[Revision comparison data]
>>>

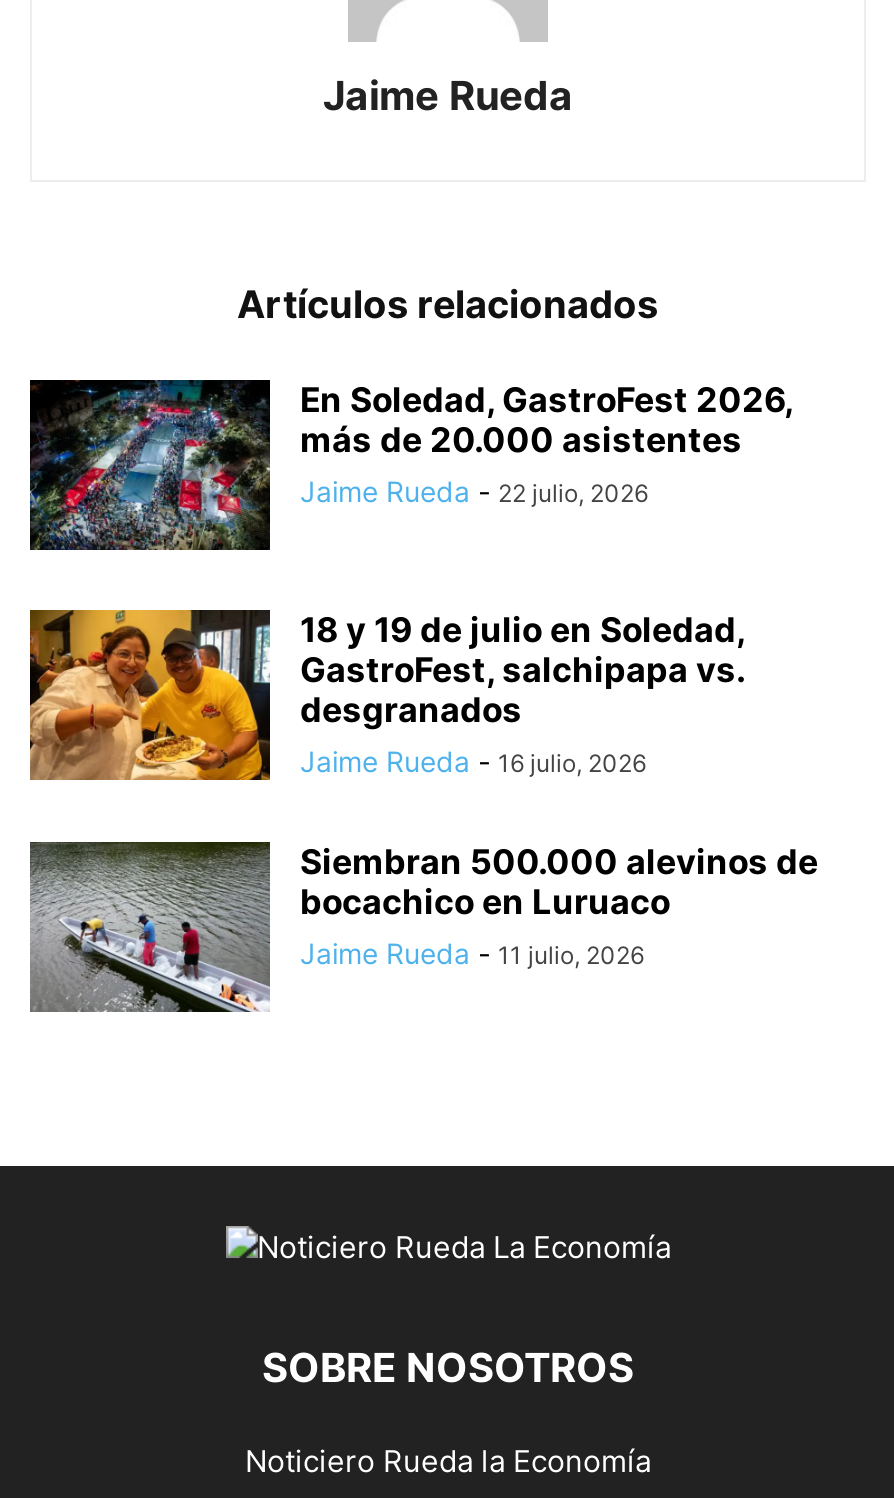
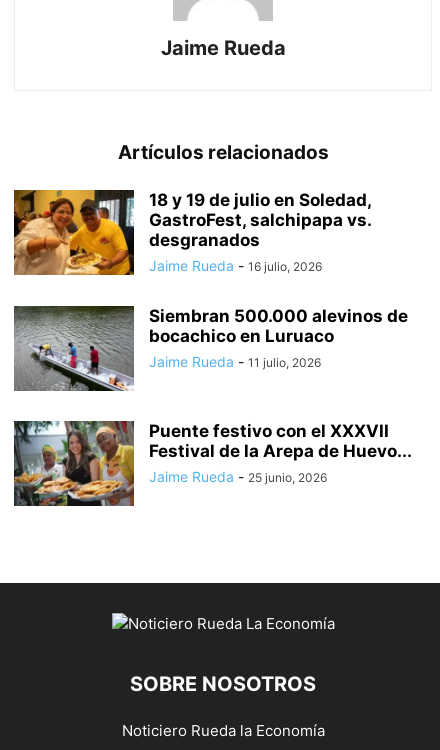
- [image]
- En Soledad, GastroFest 2026,
- más de 20.000 asistentes
- Jaime Rueda - 22 julio, 2026

moved up: [image] | 18 y 19 de julio en Soledad, | GastroFest, salchipapa vs. | desgranados | Jaime Rueda - 16 julio, 2026 | Siembran 500.000 alevinos de | bocachico en Luruaco | Jaime Rueda - 11 julio, 2026

+ [image]
+ Puente festivo con el XXXVII
+ Festival de la Arepa de Huevo...
+ Jaime Rueda - 25 junio, 2026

<<<

■ What the task requires
One number is all the reply should hold: how many lines in these records include the word "GastroFest".

■ Answer box
2